====== RECORDS SUPPLIED

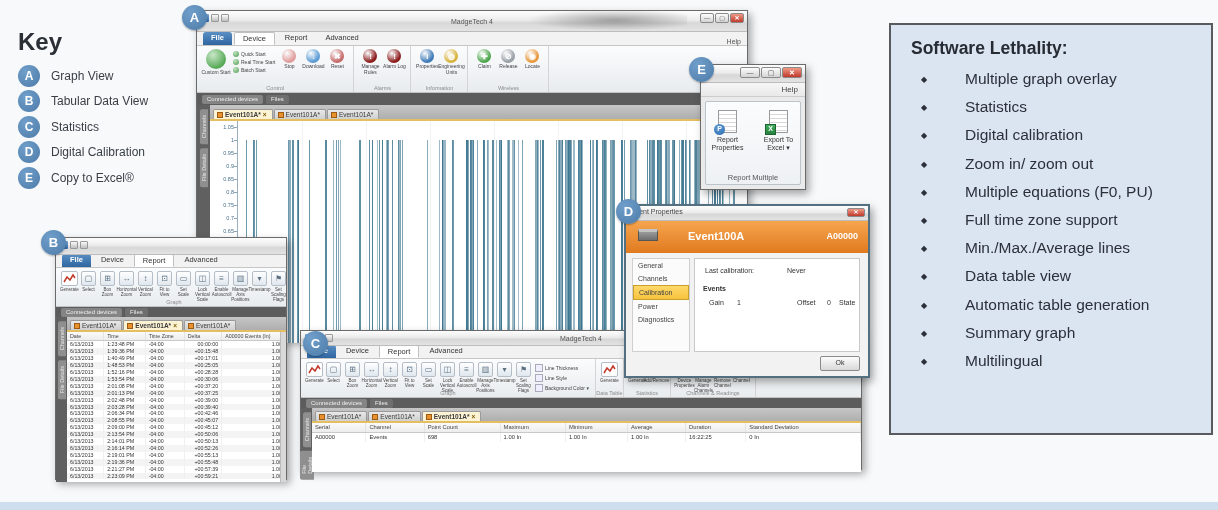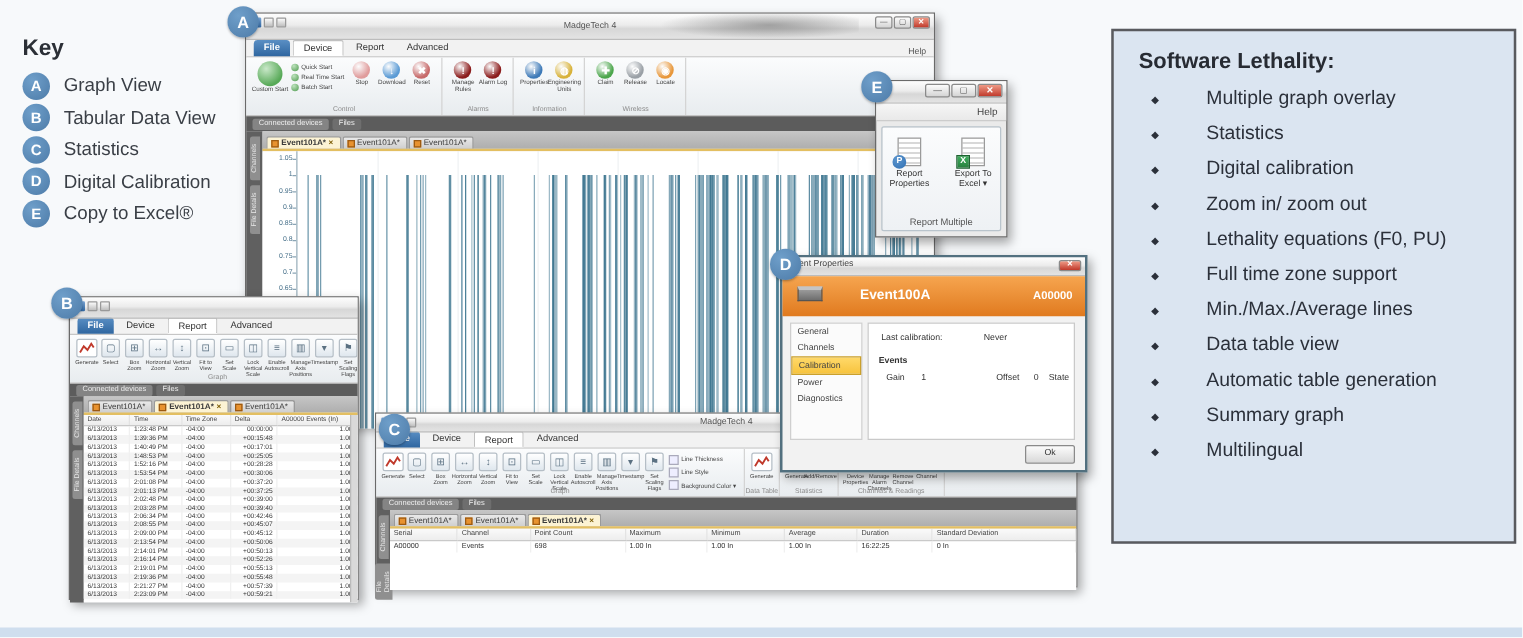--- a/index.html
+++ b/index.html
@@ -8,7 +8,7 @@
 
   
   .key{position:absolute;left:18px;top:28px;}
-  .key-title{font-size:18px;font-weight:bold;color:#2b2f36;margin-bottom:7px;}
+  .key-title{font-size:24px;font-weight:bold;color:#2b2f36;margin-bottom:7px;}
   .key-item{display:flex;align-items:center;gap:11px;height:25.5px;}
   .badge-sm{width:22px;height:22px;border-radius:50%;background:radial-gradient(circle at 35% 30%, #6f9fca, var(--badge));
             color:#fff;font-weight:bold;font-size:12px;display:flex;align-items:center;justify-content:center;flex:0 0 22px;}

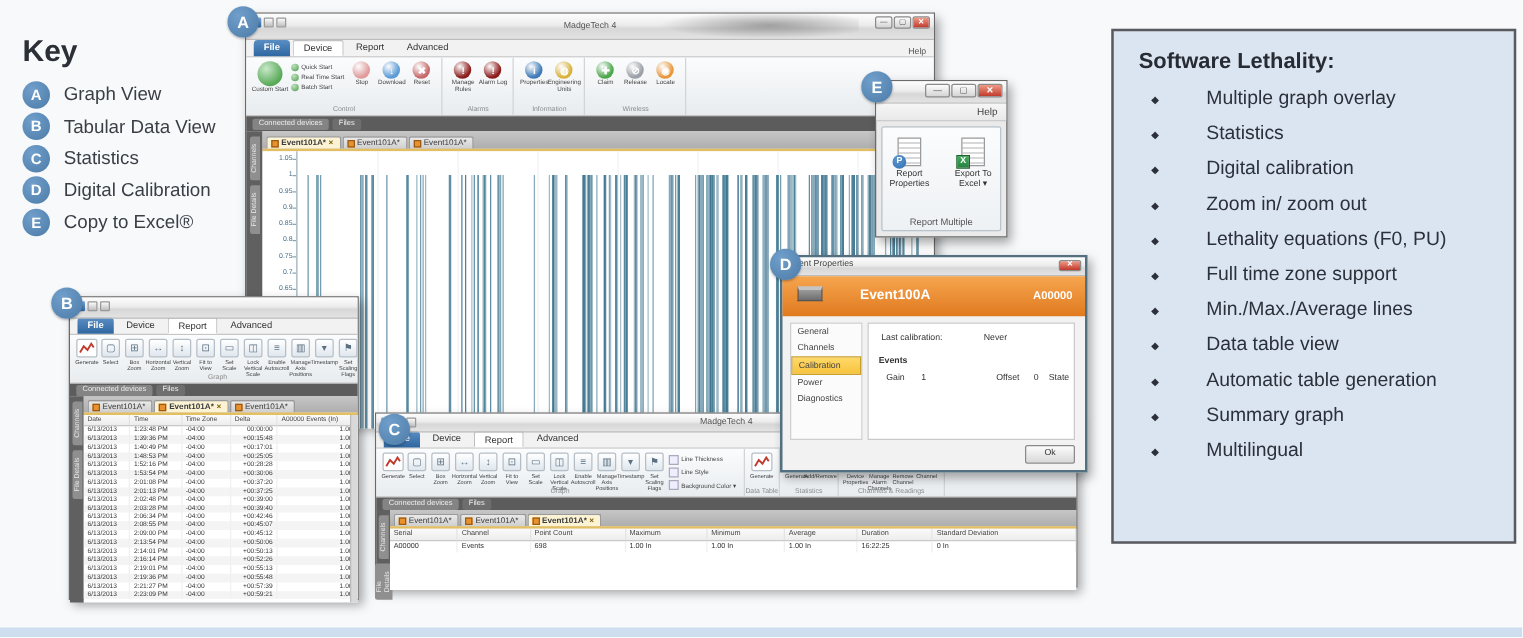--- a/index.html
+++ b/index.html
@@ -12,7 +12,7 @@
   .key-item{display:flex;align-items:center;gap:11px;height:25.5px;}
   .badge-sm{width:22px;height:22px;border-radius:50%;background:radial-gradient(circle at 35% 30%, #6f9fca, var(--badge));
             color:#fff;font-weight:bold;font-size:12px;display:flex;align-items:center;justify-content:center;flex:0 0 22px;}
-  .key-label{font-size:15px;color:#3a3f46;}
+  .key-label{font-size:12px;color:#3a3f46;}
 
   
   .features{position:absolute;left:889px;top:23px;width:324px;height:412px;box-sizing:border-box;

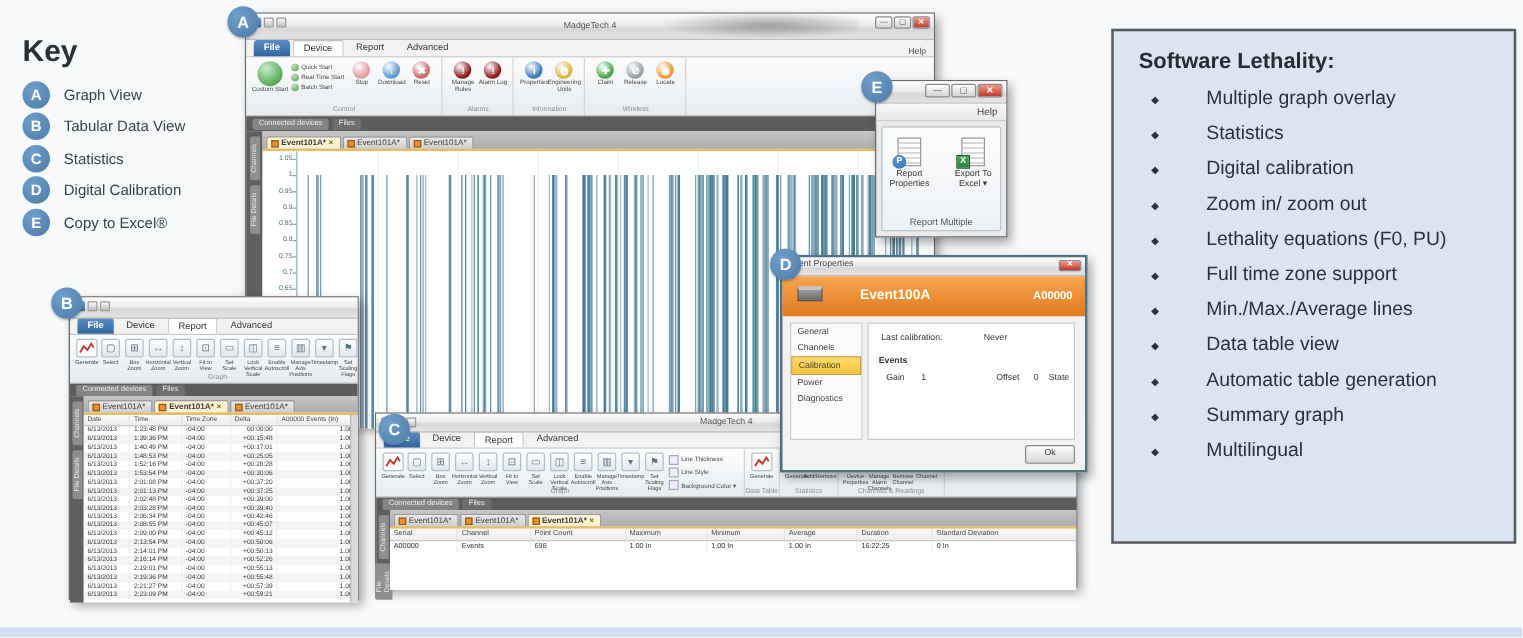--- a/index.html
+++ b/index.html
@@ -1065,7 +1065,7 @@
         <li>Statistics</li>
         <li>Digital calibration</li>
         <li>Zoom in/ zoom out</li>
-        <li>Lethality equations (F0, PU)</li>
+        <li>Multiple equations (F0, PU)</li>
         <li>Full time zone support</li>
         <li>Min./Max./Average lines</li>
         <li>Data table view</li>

============

[WHAT TO DO]: Look through the listing, and copy each line that contains the word "absolute".

[RESPONSE TO THE TASK]:
   .key{position:absolute;left:18px;top:28px;}
   .features{position:absolute;left:889px;top:23px;width:324px;height:412px;box-sizing:border-box;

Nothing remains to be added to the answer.